Used to allow users to change their passwords
passwd command is used to set user authentication information, including user password, password expiration time, etc. System administrators can use it to manage system user passwords. Only administrators can specify user names, and general users can only change their own passwords.
passwd(options)(parameters)
-d: Delete the password, only system administrators can use it;
-f: forced execution;
-k: The setting can only be updated after the password expires;
-l: lock password;
-s: Lists password-related information, which can only be used by system administrators;
-u: Unlock a locked account.
Username: Username for which password needs to be set.
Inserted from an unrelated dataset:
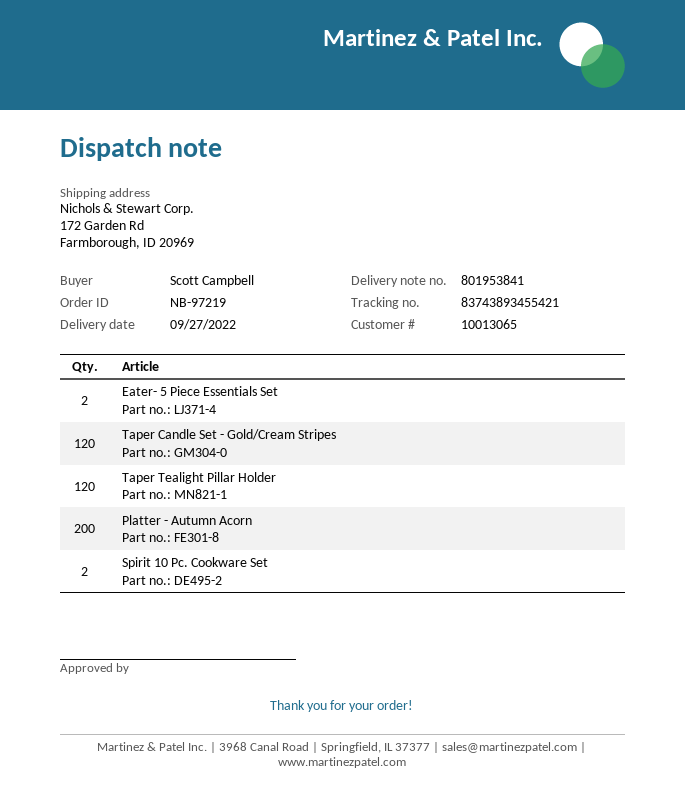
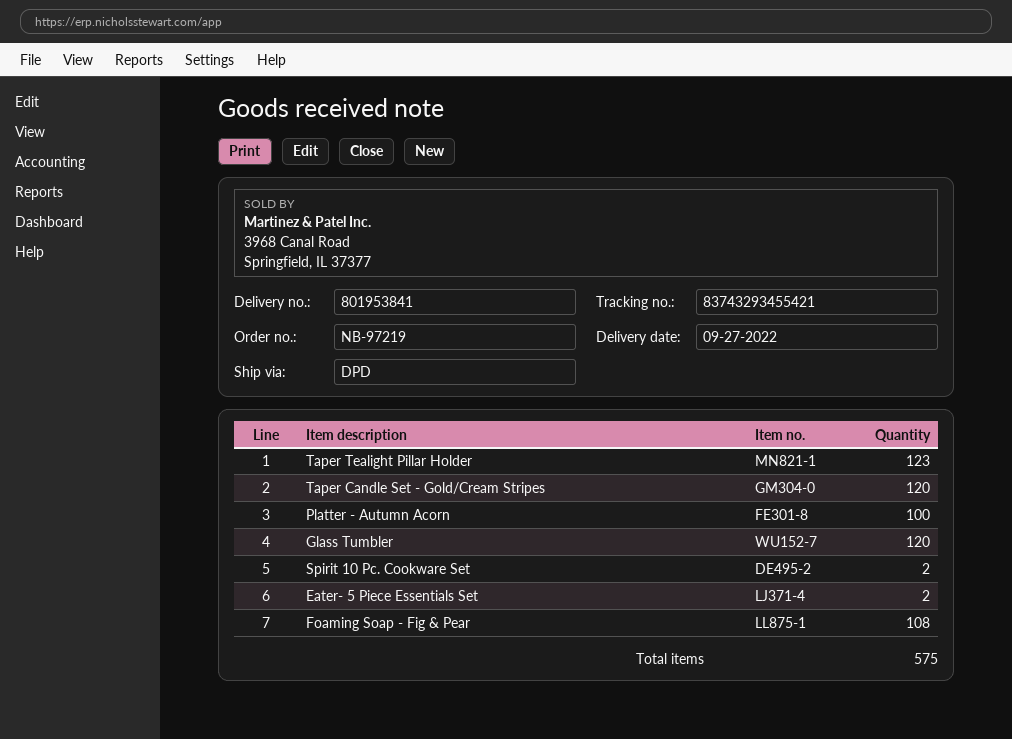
tracking number: 83743893455421 -> 83743293455421
Taper Tealight Pillar Holder: 120 -> 123
Platter - Autumn Acorn: 200 -> 100
Glass Tumbler: none -> 120
Foaming Soap - Fig & Pear: none -> 108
Files related to user and group account information
Store user information:
/etc/passwd
/etc/shadow
Store group information:
/etc/group
/etc/gshadow
User information file analysis (separate each item with :
)
For example: jack:X:503:504:::/home/jack/:/bin/bash
jack # Username
X # Password, password
503 #User ID (0 represents root, ordinary new users start from 500)
504 # Group
: # describe
/home/jack/ #User home directory
/bin/bash # User default Shell
Group information file analysis
For example: jack:$!$:???:13801:0:99999:7:*:*:
jack # group name
$!$ # Encrypted password
13801 # The number of days between the creation date and today
0 # Minimum number of digits in password
99999 # User password
7 # Reminder when 7 days are up
* # Number of days of banning
* # Expiration days
If an ordinary user executes passwd, he can only change his own password. If you want to create a password for the new user after creating a new user, use the passwd username, and be sure to create it with the permissions of the root user.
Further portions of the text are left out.